AVAILABLE RECORDS:
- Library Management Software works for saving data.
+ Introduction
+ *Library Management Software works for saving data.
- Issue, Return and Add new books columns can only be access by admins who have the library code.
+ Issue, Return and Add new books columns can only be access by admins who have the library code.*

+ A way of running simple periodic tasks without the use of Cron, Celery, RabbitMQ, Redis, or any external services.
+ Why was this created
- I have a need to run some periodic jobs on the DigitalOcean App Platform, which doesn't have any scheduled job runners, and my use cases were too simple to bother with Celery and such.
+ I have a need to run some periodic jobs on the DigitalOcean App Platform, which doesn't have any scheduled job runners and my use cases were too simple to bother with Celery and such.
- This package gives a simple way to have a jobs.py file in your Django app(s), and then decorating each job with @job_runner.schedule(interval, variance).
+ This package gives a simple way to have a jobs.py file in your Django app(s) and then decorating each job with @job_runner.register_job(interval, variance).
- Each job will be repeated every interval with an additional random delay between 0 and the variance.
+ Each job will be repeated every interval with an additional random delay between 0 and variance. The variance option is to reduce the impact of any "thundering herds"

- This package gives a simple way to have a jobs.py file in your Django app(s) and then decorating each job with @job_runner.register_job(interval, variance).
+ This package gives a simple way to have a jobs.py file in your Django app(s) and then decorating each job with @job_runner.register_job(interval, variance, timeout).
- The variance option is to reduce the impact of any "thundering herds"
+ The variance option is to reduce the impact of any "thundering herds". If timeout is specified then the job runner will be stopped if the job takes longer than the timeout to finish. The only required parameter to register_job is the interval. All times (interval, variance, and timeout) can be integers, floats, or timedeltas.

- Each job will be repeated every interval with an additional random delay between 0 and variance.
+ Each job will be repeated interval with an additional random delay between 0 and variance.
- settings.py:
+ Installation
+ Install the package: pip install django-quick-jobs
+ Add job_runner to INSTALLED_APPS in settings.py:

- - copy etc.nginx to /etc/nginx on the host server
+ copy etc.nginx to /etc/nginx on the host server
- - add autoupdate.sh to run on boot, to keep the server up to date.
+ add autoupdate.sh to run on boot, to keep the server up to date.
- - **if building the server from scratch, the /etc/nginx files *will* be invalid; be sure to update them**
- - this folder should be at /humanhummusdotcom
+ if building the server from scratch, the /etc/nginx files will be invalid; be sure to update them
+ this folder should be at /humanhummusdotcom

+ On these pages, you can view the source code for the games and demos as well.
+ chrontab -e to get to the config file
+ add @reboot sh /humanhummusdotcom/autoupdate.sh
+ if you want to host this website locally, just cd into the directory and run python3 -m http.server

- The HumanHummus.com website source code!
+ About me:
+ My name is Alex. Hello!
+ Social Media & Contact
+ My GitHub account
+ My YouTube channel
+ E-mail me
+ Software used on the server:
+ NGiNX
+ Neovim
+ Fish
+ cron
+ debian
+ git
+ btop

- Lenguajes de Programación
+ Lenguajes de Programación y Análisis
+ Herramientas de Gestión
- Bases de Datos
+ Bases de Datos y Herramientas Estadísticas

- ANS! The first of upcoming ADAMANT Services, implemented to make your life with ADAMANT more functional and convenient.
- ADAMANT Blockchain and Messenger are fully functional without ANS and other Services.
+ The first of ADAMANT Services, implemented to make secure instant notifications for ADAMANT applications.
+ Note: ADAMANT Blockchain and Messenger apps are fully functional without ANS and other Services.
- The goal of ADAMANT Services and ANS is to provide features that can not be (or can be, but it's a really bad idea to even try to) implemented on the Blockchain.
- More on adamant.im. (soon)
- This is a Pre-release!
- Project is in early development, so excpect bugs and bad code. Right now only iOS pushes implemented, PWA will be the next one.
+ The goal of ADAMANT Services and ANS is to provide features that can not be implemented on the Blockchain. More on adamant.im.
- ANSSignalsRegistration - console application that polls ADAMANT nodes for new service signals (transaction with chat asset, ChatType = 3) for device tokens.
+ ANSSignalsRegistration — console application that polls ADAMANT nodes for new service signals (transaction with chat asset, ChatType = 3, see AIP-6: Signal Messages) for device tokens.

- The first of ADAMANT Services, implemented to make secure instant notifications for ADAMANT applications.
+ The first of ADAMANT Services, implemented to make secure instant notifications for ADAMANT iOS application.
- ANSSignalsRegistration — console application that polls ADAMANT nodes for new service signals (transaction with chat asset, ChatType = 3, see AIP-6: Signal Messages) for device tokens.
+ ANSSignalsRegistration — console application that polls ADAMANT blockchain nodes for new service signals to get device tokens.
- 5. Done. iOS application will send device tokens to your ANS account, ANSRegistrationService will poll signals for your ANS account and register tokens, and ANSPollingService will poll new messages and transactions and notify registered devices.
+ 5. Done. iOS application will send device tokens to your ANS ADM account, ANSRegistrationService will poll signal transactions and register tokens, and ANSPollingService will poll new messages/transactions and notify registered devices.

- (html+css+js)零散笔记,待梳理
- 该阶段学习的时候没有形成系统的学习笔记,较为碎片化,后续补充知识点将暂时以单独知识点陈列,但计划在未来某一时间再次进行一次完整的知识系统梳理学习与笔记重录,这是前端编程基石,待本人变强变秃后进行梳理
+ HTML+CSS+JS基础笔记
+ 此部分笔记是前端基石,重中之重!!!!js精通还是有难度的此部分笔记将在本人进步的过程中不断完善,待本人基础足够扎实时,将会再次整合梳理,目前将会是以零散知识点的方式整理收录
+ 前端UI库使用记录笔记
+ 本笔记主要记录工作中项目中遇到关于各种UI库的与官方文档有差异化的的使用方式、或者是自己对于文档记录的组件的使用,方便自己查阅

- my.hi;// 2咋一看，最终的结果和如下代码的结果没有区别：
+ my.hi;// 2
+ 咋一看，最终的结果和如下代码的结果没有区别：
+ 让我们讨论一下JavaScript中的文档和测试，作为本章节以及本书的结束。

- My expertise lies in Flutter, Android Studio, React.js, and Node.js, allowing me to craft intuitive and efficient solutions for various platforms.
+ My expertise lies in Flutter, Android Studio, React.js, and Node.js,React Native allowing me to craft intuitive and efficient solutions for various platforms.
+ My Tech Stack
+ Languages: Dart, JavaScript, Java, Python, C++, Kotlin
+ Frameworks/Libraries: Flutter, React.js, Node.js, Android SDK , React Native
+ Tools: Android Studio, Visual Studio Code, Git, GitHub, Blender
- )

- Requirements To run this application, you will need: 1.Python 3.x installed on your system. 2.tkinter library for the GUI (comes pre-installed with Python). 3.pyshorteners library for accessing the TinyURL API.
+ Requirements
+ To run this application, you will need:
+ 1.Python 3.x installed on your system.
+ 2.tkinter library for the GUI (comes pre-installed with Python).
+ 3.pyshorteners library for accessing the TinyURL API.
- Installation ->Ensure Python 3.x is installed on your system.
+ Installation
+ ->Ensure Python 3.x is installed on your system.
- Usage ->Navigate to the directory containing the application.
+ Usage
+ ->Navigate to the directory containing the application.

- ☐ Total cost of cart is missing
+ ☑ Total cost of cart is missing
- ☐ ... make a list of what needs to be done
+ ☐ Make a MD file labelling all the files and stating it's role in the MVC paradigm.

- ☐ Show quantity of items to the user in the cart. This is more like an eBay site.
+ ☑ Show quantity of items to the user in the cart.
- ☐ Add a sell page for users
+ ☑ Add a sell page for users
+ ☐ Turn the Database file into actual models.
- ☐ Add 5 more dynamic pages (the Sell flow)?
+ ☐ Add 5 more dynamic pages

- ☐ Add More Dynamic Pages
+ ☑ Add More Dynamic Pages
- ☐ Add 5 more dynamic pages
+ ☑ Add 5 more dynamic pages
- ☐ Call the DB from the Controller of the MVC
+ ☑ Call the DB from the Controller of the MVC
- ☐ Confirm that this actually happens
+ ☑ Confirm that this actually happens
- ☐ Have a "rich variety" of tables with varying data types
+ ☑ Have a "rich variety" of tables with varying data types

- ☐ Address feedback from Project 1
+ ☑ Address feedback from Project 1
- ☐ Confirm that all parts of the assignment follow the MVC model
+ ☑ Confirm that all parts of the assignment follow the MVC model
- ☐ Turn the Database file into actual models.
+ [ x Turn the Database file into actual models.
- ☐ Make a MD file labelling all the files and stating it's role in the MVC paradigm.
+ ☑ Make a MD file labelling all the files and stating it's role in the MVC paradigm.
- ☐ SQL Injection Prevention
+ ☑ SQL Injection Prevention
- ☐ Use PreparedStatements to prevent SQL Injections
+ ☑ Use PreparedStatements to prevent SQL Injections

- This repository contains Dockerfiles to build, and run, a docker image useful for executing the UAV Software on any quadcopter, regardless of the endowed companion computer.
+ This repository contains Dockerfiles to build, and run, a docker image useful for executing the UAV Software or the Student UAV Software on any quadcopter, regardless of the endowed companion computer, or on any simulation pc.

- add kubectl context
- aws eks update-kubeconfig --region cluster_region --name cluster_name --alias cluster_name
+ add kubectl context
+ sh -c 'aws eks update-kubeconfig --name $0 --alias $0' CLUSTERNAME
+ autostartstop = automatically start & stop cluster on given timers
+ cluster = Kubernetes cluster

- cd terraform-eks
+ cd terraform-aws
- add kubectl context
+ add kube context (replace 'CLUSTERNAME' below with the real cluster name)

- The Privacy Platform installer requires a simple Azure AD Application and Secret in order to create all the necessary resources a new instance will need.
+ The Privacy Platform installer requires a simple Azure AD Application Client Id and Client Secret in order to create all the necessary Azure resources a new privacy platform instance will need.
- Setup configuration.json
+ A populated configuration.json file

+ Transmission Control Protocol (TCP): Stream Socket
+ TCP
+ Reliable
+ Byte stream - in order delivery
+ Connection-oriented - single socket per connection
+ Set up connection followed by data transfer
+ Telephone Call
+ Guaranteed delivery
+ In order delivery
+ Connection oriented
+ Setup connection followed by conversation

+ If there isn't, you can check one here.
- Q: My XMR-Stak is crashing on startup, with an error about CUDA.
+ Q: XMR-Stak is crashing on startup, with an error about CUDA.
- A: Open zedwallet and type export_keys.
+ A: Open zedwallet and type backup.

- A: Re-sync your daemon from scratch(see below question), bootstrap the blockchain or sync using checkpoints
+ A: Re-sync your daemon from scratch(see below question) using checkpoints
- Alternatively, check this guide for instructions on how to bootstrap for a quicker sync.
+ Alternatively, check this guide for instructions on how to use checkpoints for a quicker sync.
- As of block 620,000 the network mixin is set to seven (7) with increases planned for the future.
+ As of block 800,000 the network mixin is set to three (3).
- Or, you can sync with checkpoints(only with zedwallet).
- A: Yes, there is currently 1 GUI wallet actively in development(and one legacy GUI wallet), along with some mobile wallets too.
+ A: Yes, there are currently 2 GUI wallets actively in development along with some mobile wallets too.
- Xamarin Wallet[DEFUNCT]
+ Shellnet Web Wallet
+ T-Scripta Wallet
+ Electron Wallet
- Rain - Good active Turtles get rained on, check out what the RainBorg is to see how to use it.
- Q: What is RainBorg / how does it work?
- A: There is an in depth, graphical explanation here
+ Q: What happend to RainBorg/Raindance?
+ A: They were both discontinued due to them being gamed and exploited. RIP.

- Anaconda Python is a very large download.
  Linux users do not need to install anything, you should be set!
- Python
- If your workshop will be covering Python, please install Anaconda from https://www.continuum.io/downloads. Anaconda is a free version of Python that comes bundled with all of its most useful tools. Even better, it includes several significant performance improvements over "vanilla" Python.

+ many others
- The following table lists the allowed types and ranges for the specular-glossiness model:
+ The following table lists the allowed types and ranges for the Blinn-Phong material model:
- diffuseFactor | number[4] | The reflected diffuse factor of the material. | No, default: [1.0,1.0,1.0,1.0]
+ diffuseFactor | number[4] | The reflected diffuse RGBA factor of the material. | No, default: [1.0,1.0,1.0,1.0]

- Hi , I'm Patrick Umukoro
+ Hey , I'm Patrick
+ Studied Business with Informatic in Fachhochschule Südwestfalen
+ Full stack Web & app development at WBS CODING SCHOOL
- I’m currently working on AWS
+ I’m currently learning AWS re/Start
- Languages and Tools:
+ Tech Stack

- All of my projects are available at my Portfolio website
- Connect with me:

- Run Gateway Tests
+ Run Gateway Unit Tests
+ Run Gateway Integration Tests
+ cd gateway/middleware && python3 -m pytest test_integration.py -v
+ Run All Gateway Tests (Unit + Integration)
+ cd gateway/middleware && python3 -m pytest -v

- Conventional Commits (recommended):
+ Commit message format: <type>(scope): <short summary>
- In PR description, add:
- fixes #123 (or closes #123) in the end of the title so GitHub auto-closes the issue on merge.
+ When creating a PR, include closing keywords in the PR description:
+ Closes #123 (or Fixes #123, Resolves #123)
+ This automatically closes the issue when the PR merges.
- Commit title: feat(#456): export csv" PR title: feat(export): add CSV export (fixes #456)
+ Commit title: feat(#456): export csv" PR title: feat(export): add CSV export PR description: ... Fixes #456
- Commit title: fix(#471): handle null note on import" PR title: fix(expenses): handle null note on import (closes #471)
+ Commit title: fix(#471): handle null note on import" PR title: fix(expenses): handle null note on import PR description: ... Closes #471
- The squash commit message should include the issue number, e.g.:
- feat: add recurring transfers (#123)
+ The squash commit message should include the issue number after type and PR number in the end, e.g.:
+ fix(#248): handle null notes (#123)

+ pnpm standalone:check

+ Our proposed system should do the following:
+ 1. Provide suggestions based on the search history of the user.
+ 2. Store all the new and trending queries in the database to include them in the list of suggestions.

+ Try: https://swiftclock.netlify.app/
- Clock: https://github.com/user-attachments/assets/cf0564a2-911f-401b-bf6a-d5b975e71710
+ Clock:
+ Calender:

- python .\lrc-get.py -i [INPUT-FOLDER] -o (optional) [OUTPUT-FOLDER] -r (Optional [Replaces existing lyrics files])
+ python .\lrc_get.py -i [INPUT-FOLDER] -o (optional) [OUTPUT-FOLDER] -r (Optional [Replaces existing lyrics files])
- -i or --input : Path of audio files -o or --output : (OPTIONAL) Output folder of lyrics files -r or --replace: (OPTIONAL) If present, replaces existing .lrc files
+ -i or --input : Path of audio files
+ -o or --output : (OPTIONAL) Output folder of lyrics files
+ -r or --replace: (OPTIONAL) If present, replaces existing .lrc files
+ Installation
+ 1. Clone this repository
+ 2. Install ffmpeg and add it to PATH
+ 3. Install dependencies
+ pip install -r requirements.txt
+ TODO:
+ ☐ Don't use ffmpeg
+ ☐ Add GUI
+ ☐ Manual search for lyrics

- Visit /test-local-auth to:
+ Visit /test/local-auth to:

WHAT IS EXPECTED:
Please give an exact copy of the lines above, beginning with the line containing "(Unit + Integration)" and running through the line containing "#123, Resolves #123)", and of no other lines.

EXERCISE SOLUTION:
+ Run All Gateway Tests (Unit + Integration)
+ cd gateway/middleware && python3 -m pytest -v

- Conventional Commits (recommended):
+ Commit message format: <type>(scope): <short summary>
- In PR description, add:
- fixes #123 (or closes #123) in the end of the title so GitHub auto-closes the issue on merge.
+ When creating a PR, include closing keywords in the PR description:
+ Closes #123 (or Fixes #123, Resolves #123)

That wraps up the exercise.